My case may be idiosyncratic.

I am glad that my parents did not seek diagnosis but I understand why some people might wish they had. It is only in my late 40s that I feel this way, that said. Part of it is that over the years I became sympathetic to their political views that influenced their choice to keep me out of the system, and share many of them myself. I am also sympathetic to the life experiences they had (my mom from a family with many people "in the system" because of developmental disabilities and mental illness, and my dad having a father who was in a Native residential school where they intended to "kill the Indian to save the man") that made them believe what they did, and do. They believe they were acting in my best interest given what they had available to them, and at this point in my life, I've come to agree with them.

I would not feel this if my parents were not polymaths, and very skilled in offering guidance themselves based upon their own life experience as NDs (my mom, definitely autistic, and my dad... at least ADHD and some autistic traits) living in the world. And also I would not feel this way if in fact I had not already had relatively low support needs at the time. The interventions offered within the school system would not have been appropriate to my particular level of support needs and my outcome would have been as poor as was that of some other members of my family, and my mom wanted to avoid that.

In my 20s and early 30s, I was mad at my parents for not having me diagnosed. Now I mainly have trouble convincing them that autism is even real to begin with, but I am over whatever happened in my childhood.

I am not sure that the choice that my parents made, in light of the circumstances of my childhood, would be the proper choice for some other family.

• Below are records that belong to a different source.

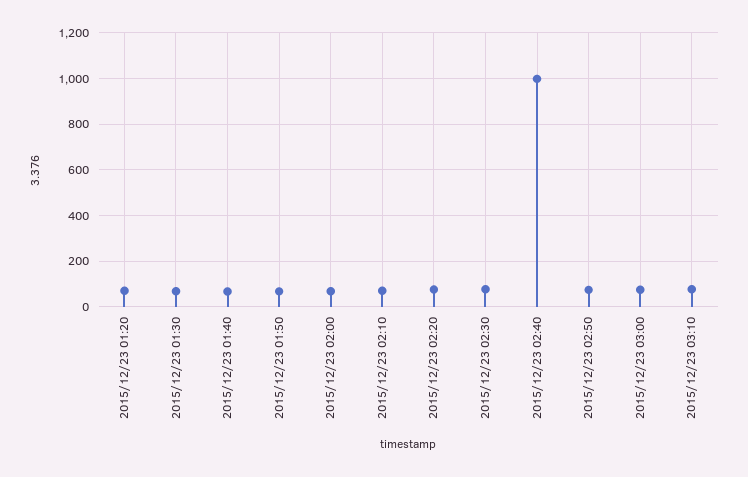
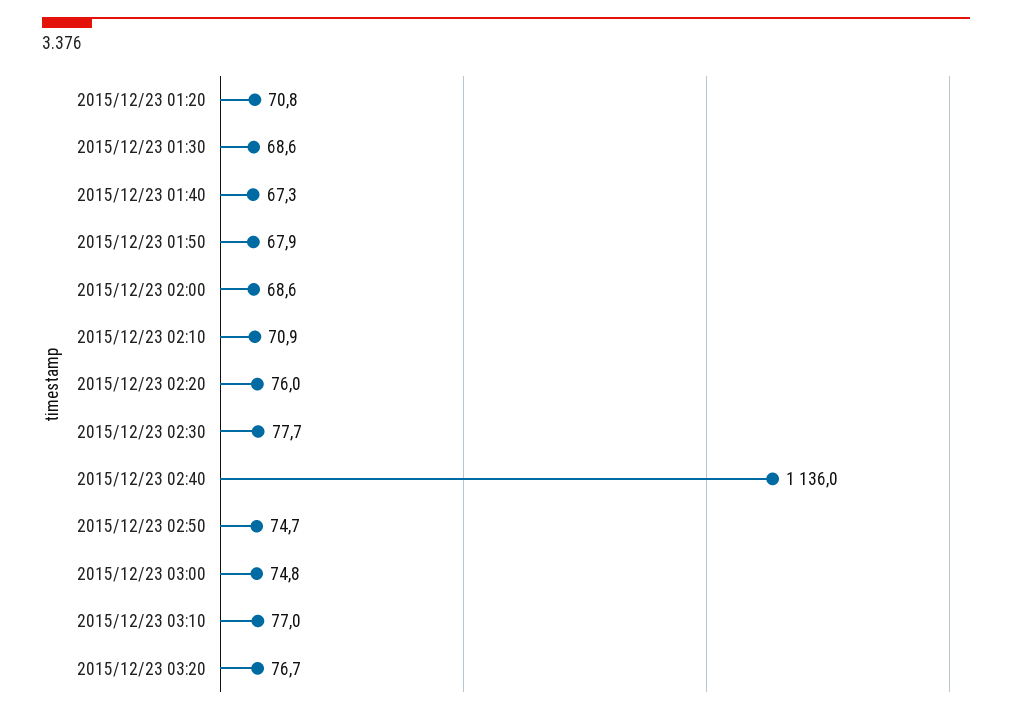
2015/12/23 02:40: 1000 -> 1136
2015/12/23 03:20: none -> 76.7

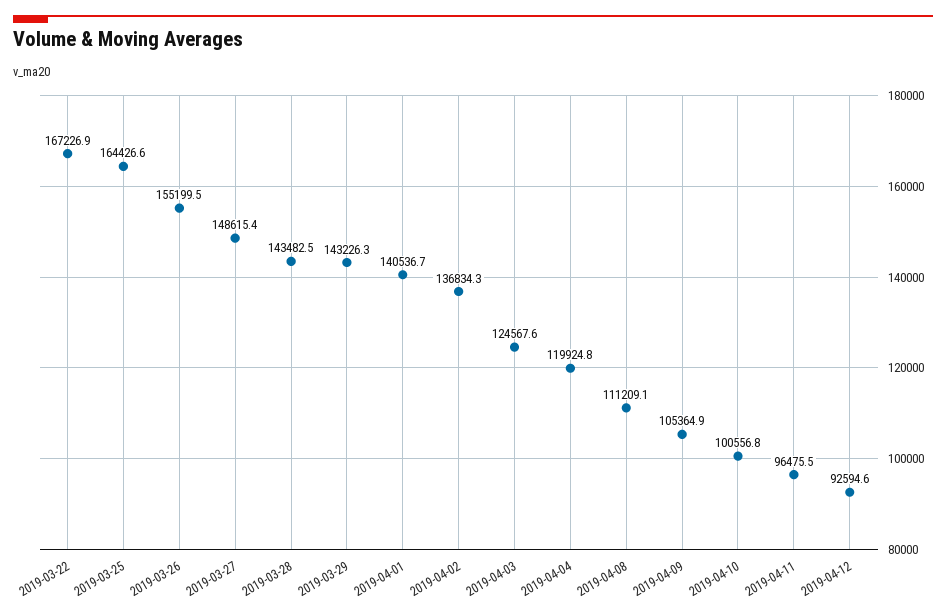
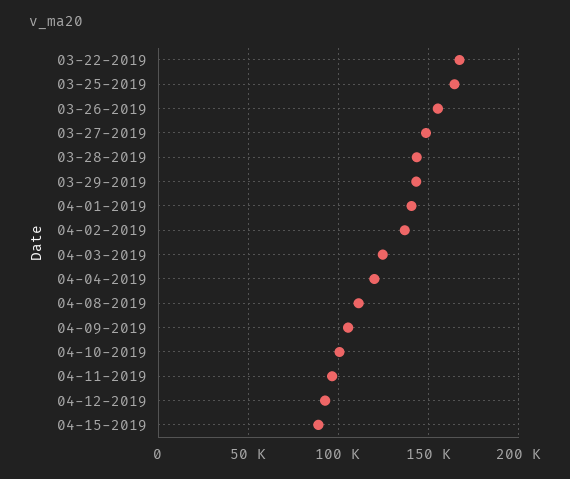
04-15-2019: none -> 90000

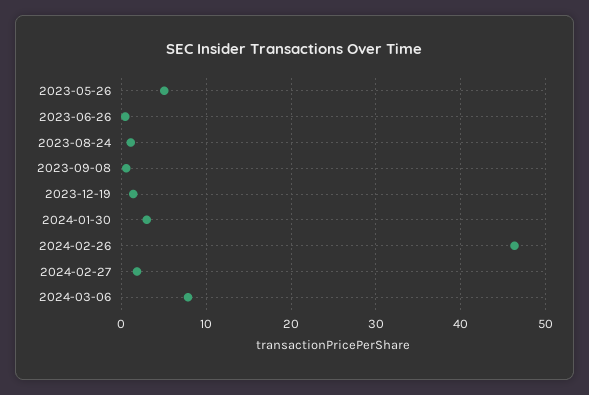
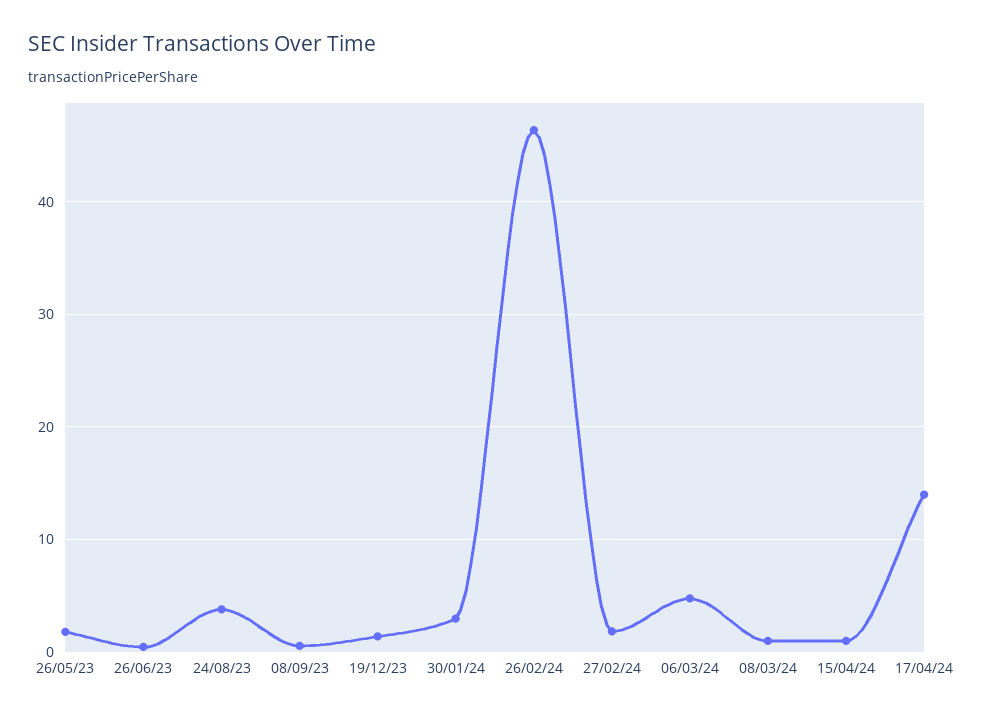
2023-05-26: 5 -> 2
2023-08-24: 1 -> 4
2024-03-06: 8 -> 5
08/03/24: none -> 1
15/04/24: none -> 1
17/04/24: none -> 14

When I did get diagnosed, it happened relatively easily because of the accumulated school records that I had from the years that school officials were trying to pressure my parents into having me diagnosed. (I ended up being homeschooled for half of my childhood. I dropped out of 10th grade.) It's like everyone knew I was autistic except for my parents. While I am female, I do not have a "female autism narrative," I was the really picky and stubborn child who sits in the corner reading astronomy books, and who had delays in early childhood, and I didn't really learn to do eye contact until I was 16 (well... my dad taught me the "faking eye contact" trick... and he told me,"here's the trick I learned.")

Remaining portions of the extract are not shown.